Implications for future research

Because participation in the study by manufacturers was on a voluntary basis, our results must be interpreted in this context and cannot be easily extrapolated to contexts that would force all firms to adopt a label. We found no systematic effect of labeling on the purchases of unlabeled products, ruling out the possibility that consumers drew any statistically significant inferences, negative or positive, from the fact that a product did not carry a nutrition label. Under the plausible assumption that the nutritional quality of unlabeled products is below the category average (otherwise, its manufacturers would have chosen to participate in the study), it indicates that the mere presence of labels did not increase healthy eating motivation or attention to back-of-pack nutrition information. Relatedly, our study did not look at the impact of labeling systems on the decision of manufacturers to reformulate their products, which has been identified as one of the most relevant and cost-effective public health nutrition strategies (Dobbs et al. 2014), and has occurred in response to other labeling initiatives (Vyth et al. 2010).

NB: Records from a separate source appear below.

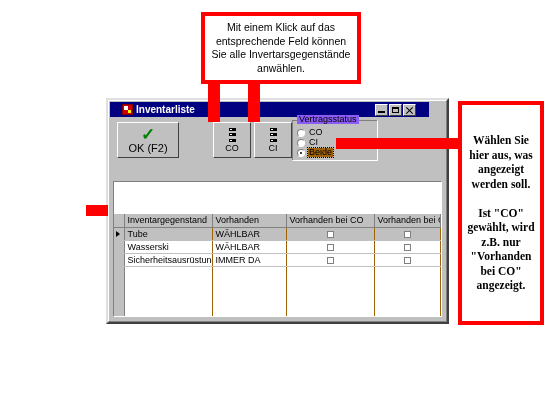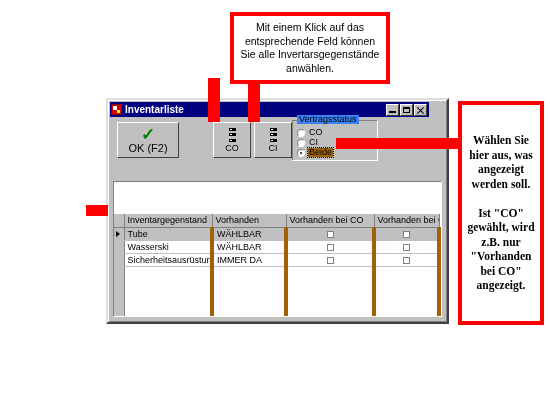--- a/index.html
+++ b/index.html
@@ -19,7 +19,7 @@
   .callout .inner{padding:2px 4px;width:100%;}
   #callout-left{left:8px;top:106px;width:92px;height:216px;font-size:11.5px;line-height:14.5px;}
   #callout-right{left:458px;top:101px;width:86px;height:224px;font-size:11.5px;line-height:14.5px;}
-  #callout-top{left:201px;top:12px;width:160px;height:72px;font-size:10.5px;line-height:13.5px;font-weight:normal;margin-left:29px;}
+  #callout-top{left:201px;top:12px;width:160px;height:72px;font-size:10.5px;line-height:13.5px;font-weight:normal;}
   #callout-top .inner{font-weight:normal;}
 
   

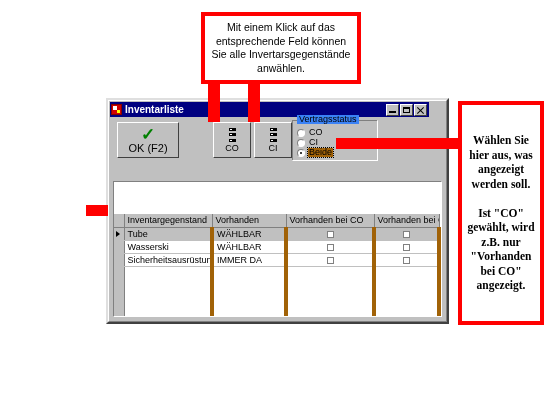--- a/index.html
+++ b/index.html
@@ -44,7 +44,7 @@
   }
   .titlebar{
     position:absolute;left:2px;top:2px;right:18px;height:15px;
-    background:#000080;display:flex;align-items:center;padding:0 1px;
+    background:#000080;display:flex;align-items:center;padding:0 12px;
   }
   .title-icon{
     width:11px;height:11px;margin-right:3px;position:relative;flex:0 0 auto;

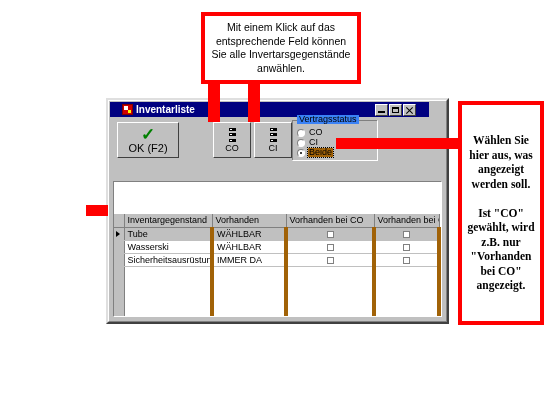--- a/index.html
+++ b/index.html
@@ -104,7 +104,7 @@
     border-left-color:transparent;border-top-color:transparent;pointer-events:none;
   }
   .gb-title{
-    position:absolute;left:4px;top:-6px;background:#3b82f6;padding:0 2px;
+    position:absolute;left:4px;top:-6px;background:#8b5cf6;padding:0 2px;
     font-size:9px;line-height:9px;color:#000;white-space:nowrap;
   }
   .radio-row{

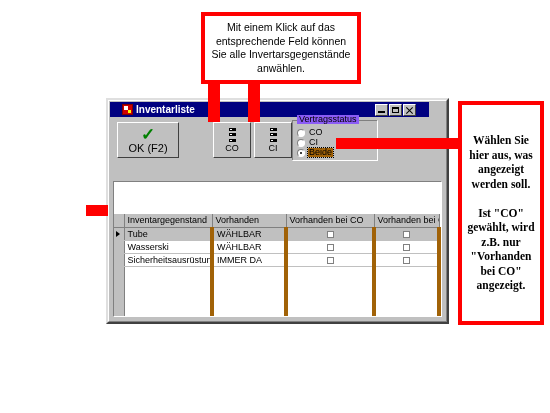--- a/index.html
+++ b/index.html
@@ -143,7 +143,7 @@
   }
   table.grid th.rowhdr{width:10px;padding-left:0;}
   table.grid td{
-    border-right:4px solid #a16207;border-bottom:1px solid #c0c0c0;padding-left:3px;
+    border-right:1px solid #a16207;border-bottom:1px solid #c0c0c0;padding-left:3px;
   }
   table.grid td.rowhdr{
     background:#c0c0c0;border-right:1px solid #808080;padding-left:0;text-align:center;

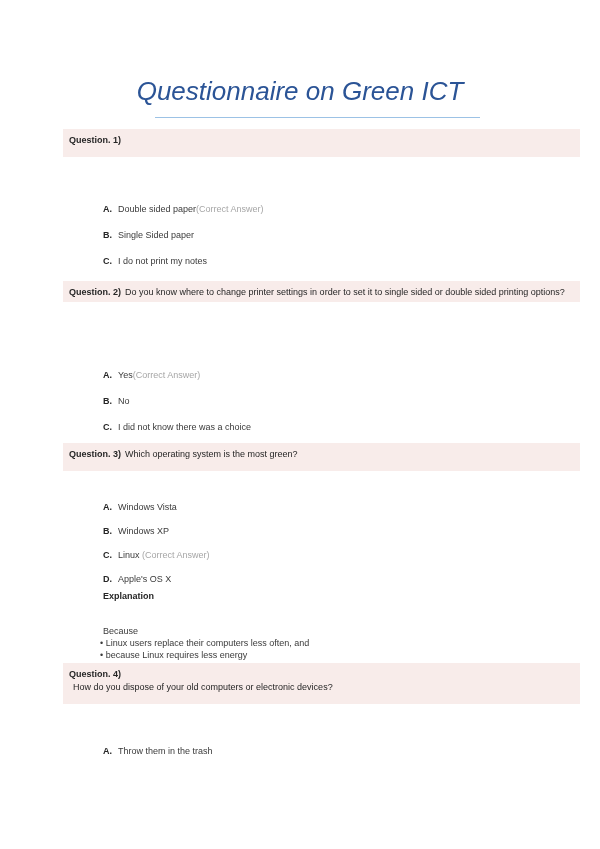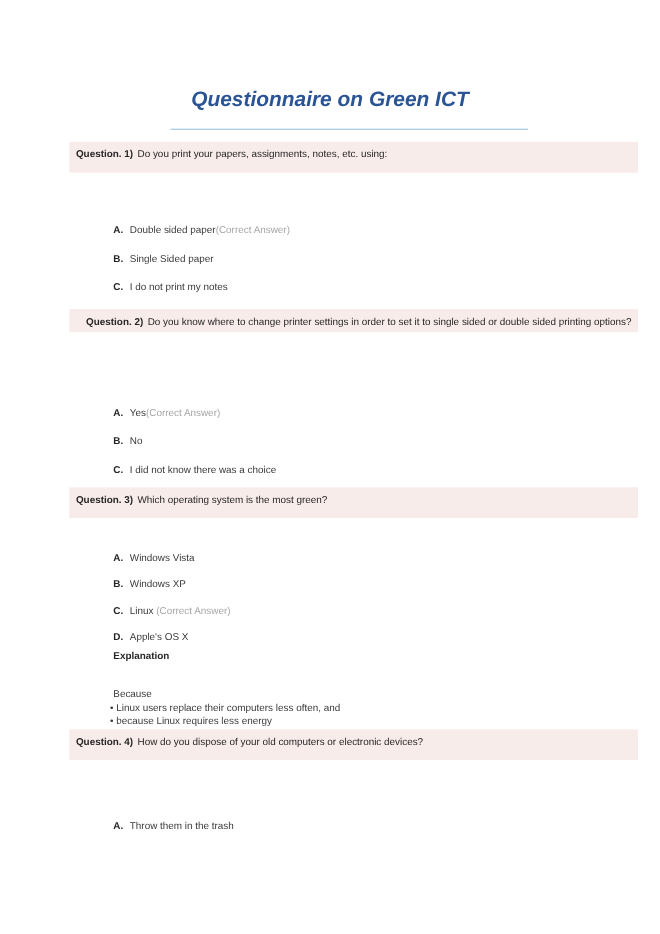--- a/index.html
+++ b/index.html
@@ -19,9 +19,9 @@
     left: 0;
     width: 100%;
     text-align: center;
-    font-size: 19px;
+    font-size: 26px;
     line-height: 30px;
-    font-weight: bold;
+    font-weight: normal;
     font-style: italic;
     color: var(--title_blue, #2B5496);
   }

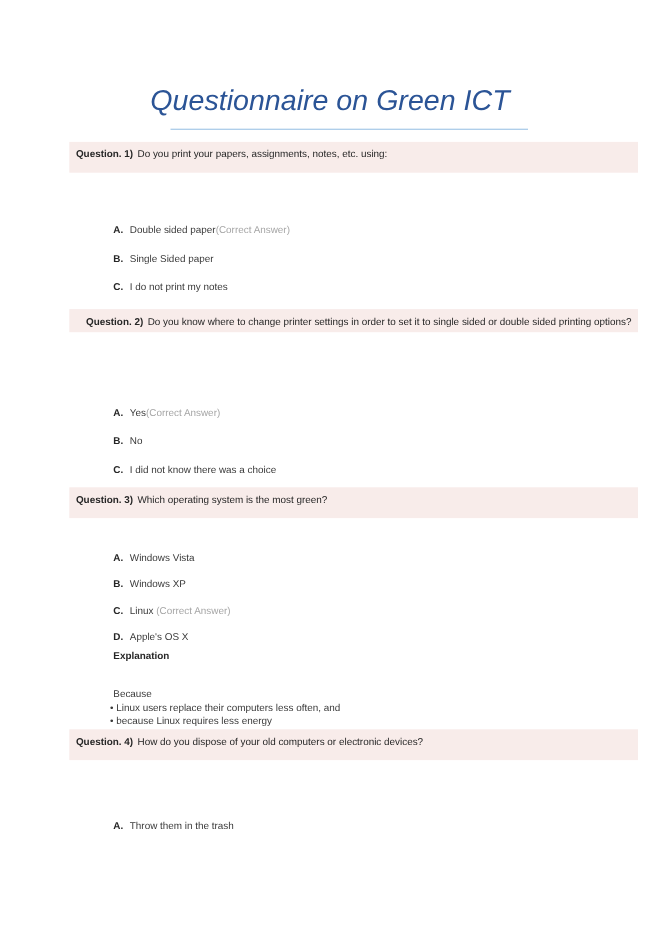--- a/index.html
+++ b/index.html
@@ -89,7 +89,6 @@
 
   <div class="band" id="band-q1">
     <span class="qlabel">Question. 1)</span>
-    <span class="qtext">Do you print your papers, assignments, notes, etc. using:</span>
   </div>
   <div class="options" id="options-q1">
     <div class="option">

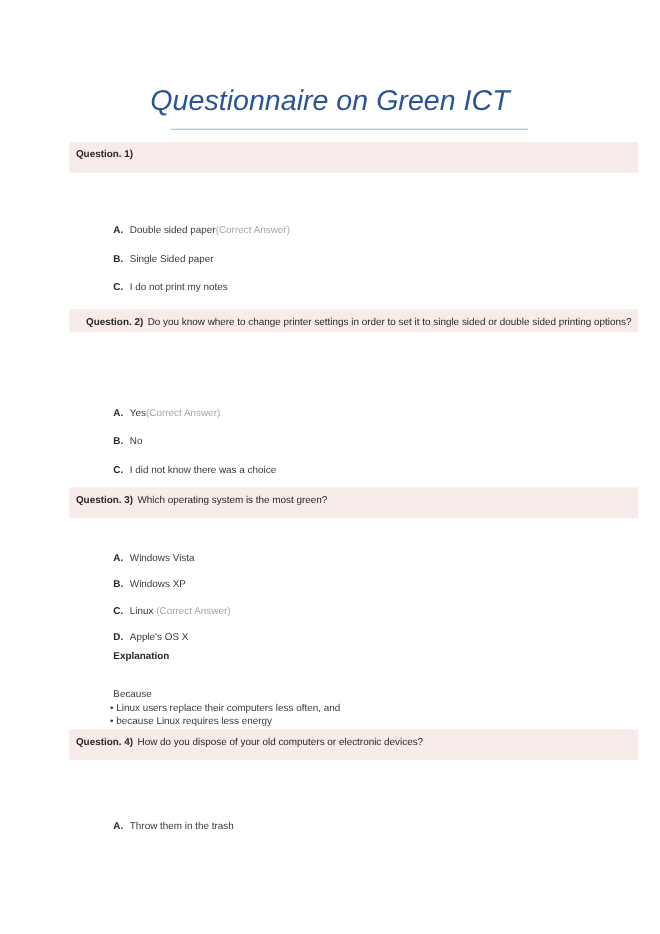--- a/index.html
+++ b/index.html
@@ -52,7 +52,7 @@
     align-items: center;
   }
   #band-q1 { top: 129px; }
-  #band-q2 { top: 281px; justify-content: flex-end; }
+  #band-q2 { top: 281px; }
   #band-q3 { top: 443px; align-items: center; }
   #band-q4 { top: 663px; }
   .options { position: absolute; left: 103px; width: 430px; }

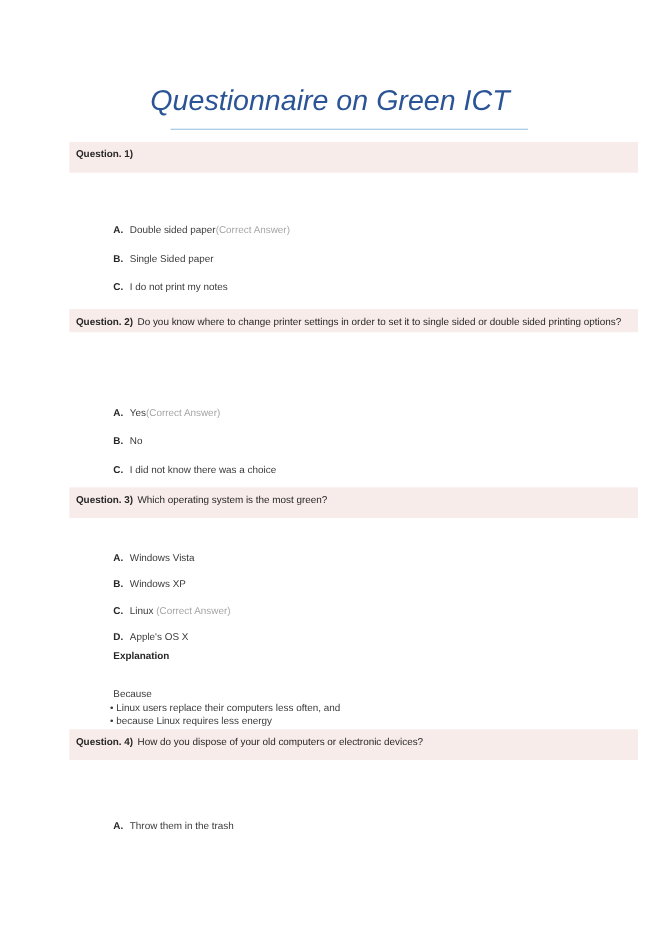--- a/index.html
+++ b/index.html
@@ -54,7 +54,7 @@
   #band-q1 { top: 129px; }
   #band-q2 { top: 281px; }
   #band-q3 { top: 443px; align-items: center; }
-  #band-q4 { top: 663px; }
+  #band-q4 { top: 663px; flex-direction: column; }
   .options { position: absolute; left: 103px; width: 430px; }
   #options-q1 { top: 203px; }
   #options-q2 { top: 369px; }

The strengths of the trial include its large-scale real setting condition and rigorous RCT design, which are increasingly called for given that most true effect sizes are likely to be small and hard to estimate precisely in under-powered studies (Funder and Ozer 2019). However, it is not without limitations. The study was restricted to four food categories. Further research using multiple socioeconomic indicators is necessary to examine the effects of graphical labeling systems on specific populations and for a larger variety of foods, including less processed ones. Future research should also examine the underlying purchasing process in order to study whether nutrition labels operate by enhancing attention to nutrition information, reducing information-processing costs (Russo et al. 1986), or by increasing the importance attached to health over other benefits of food, like taste. To help manufacturers and retailers determine whether they should adopt these labels and reformulate their foods, it would also be useful to estimate the short and long-term effects of these labels at the brand level on consumer price sensitivity and on product-level substitution patterns. Finally, given the distinctiveness of French attitudes to food, it remains to be seen whether these results would hold in different countries.